- [What is required]
Return, from the listing below, every line that includes "background".
-------- Supplied material
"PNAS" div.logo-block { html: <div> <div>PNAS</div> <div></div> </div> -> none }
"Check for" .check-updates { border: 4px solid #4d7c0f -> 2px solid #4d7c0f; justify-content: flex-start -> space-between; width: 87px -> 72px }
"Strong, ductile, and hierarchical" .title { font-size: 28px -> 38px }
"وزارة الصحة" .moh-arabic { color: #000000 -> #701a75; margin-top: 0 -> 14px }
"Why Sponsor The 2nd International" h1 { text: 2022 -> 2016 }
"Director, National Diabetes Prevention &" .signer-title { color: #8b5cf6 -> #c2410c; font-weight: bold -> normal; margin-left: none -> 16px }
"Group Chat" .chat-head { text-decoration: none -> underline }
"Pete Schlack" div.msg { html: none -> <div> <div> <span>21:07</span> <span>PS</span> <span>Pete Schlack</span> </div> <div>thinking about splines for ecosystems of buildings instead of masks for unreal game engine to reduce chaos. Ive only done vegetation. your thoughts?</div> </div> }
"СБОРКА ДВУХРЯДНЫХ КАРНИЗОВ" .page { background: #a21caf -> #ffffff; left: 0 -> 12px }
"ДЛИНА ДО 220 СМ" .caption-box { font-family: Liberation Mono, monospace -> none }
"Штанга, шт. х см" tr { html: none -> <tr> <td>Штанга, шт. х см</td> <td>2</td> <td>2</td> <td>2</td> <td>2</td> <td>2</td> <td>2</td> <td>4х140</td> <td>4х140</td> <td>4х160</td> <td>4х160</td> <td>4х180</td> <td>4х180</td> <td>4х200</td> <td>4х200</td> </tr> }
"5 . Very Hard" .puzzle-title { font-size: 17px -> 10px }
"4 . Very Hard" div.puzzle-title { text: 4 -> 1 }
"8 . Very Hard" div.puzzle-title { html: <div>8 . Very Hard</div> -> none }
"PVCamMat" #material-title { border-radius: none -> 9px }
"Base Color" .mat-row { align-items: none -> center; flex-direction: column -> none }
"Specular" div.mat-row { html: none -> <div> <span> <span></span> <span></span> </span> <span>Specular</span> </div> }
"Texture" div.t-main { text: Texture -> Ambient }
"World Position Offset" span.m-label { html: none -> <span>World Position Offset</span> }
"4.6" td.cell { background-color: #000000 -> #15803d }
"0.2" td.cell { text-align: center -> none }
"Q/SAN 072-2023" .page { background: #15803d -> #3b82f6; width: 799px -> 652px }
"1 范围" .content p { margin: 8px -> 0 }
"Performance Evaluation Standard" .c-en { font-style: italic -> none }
----------------
- [Finished task]
"СБОРКА ДВУХРЯДНЫХ КАРНИЗОВ" .page { background: #a21caf -> #ffffff; left: 0 -> 12px }
"4.6" td.cell { background-color: #000000 -> #15803d }
"Q/SAN 072-2023" .page { background: #15803d -> #3b82f6; width: 799px -> 652px }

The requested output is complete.